An Approach for Detection of Black Hole Attack in Software Defined Networks

Abstract

Software Defined Network (SDN) is a novel networking architecture based on separation of data and control plane. SDN enables the controller to have a logically centralized view of the complete network [1]. It allows routing applications that run on top of the control plane to discover the best routes and to manage and design traffic flow efficiently. To do so, the controller must first know the whole SDN infrastructure’s net- working topology in order to attain centralized control and visibility. However, topology information of the network can be manipulated by an attacker to carry out black hole attack [2] by dropping or steering all the traffic passing through it towards itself and use the information in the packets to serve as a launching pad to carry out further lethal attacks. Therefore, it is critical to detect the attack at an earlier stage and isolate the malicious/compromised black hole node. Hence, we propose a dynamic routing framework that finds routing paths based on the behavior of hosts and then chooses the best path considering past behavior of hosts.
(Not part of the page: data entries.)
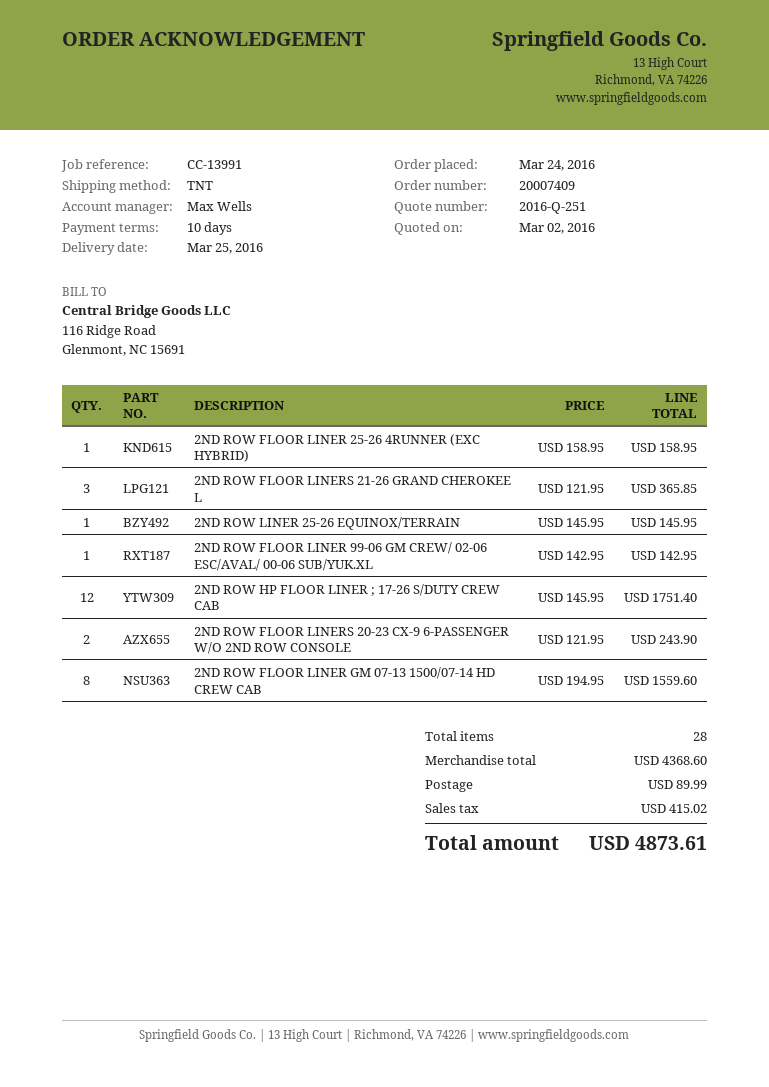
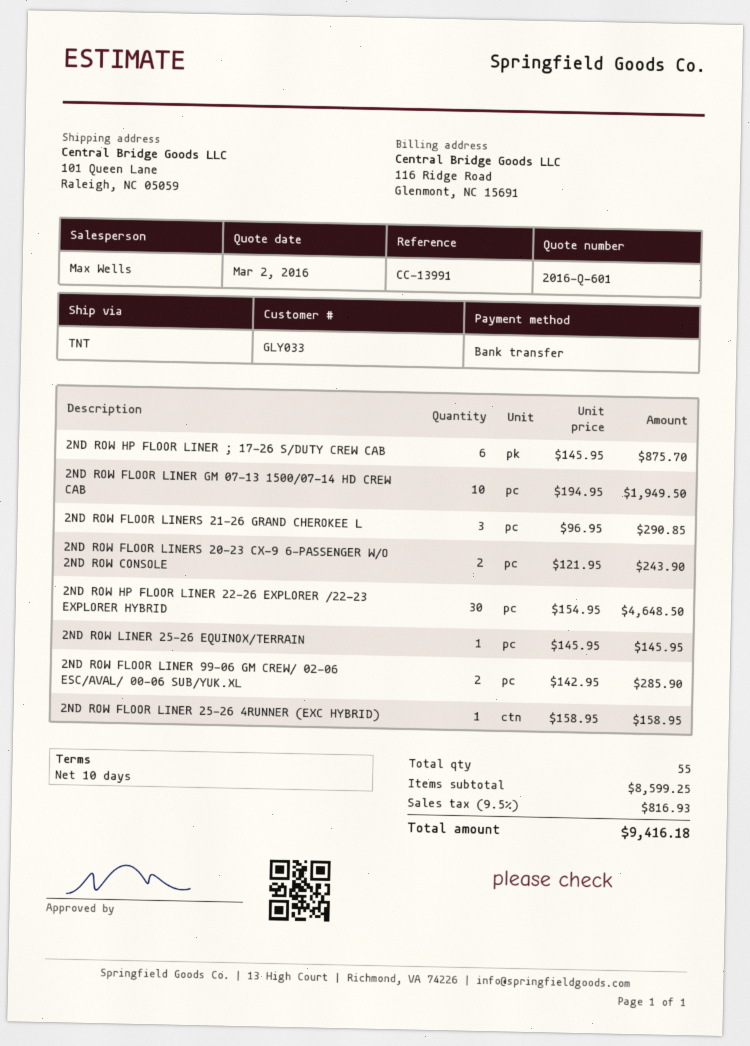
quote number: 2016-Q-251 -> 2016-Q-601
2ND ROW FLOOR LINERS 21-26 GRAND CHEROKEE L: 3 x 121.95 = 365.85 -> 3 x 96.95 = 290.85
2ND ROW FLOOR LINER 99-06 GM CREW/ 02-06 ESC/AVAL/ 00-06 SUB/YUK.XL: 1 x 142.95 = 142.95 -> 2 x 142.95 = 285.90
2ND ROW HP FLOOR LINER ; 17-26 S/DUTY CREW CAB: 12 x 145.95 = 1751.40 -> 6 x 145.95 = 875.70
2ND ROW FLOOR LINER GM 07-13 1500/07-14 HD CREW CAB: 8 x 194.95 = 1559.60 -> 10 x 194.95 = 1949.50
2ND ROW HP FLOOR LINER 22-26 EXPLORER /22-23 EXPLORER HYBRID: none -> 30 x 154.95 = 4648.50
total quantity: 28 -> 55
subtotal: 4368.60 -> 8599.25
shipping: 89.99 -> none
tax: 415.02 -> 816.93
total: 4873.61 -> 9416.18

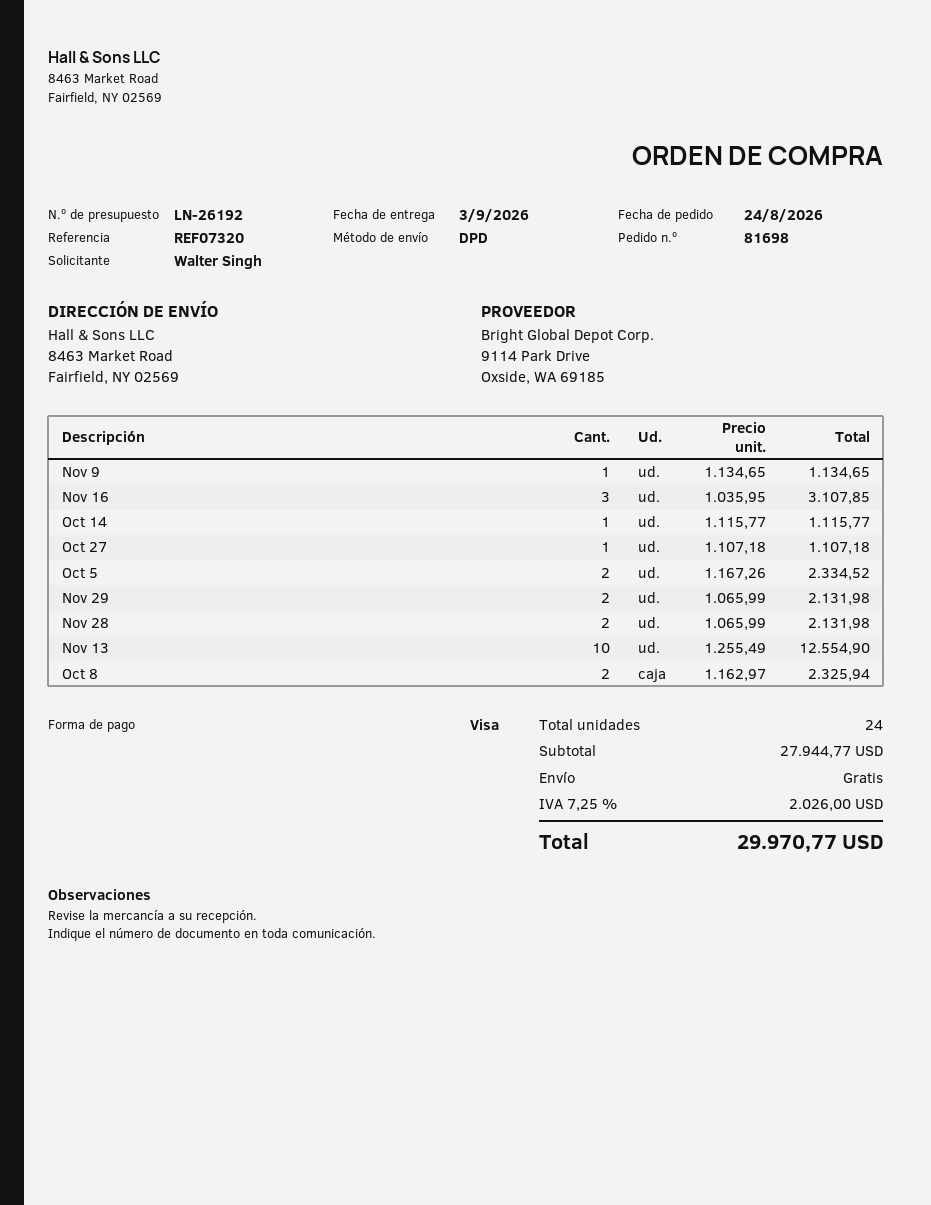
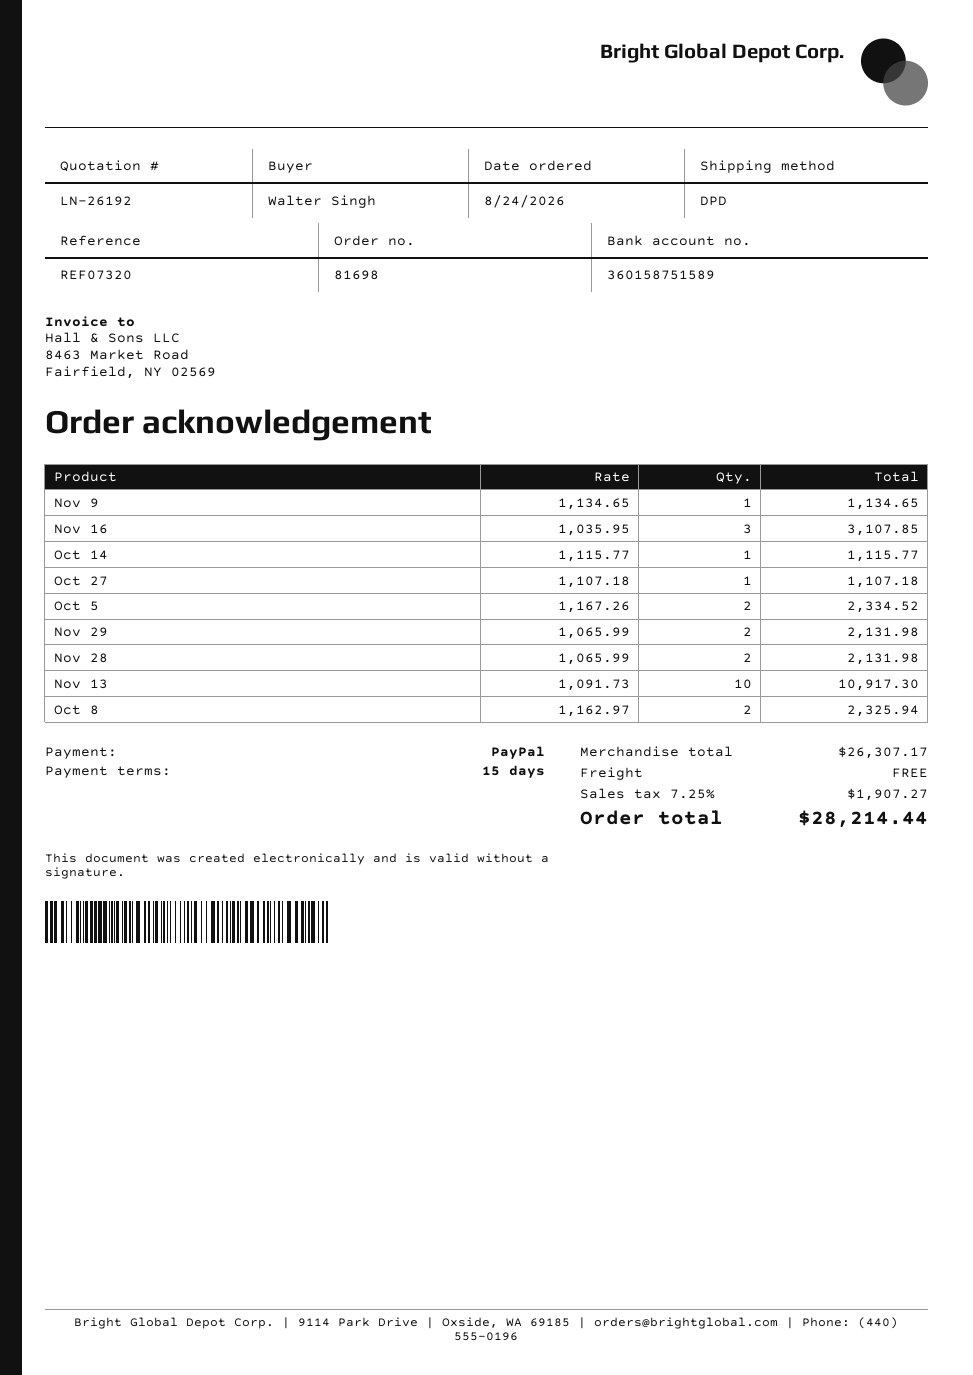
payment method: Visa -> PayPal
Nov 13: 10 x 1255.49 = 12554.90 -> 10 x 1091.73 = 10917.30
subtotal: 27944.77 -> 26307.17
tax: 7.25% = 2026.00 -> 7.25% = 1907.27
total: 29970.77 -> 28214.44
It helps in reducing probability of attacks and multi-hop communication between hosts to confuse attackers and expand exploration space for carrying out targeted attack. Furthermore, our framework detects black hole attack from malicious node by continuously analyzing the traffic statistics on nodes so that the attack can be detected and prevented nearest to the malicious host (from where it originates) and dynamically reconfigures route after isolating the malicious node. Our simulations were performed using mininet emulator and RYU controller. Throughput, packet delivery ratio and end to end delay are recorded periodically and when ever they fall out of threshold boundaries an alert is generated and malicious node is removed from the routing path. Results show that the values of network parameters resume to normal shortly after our detection and mitigation of attack.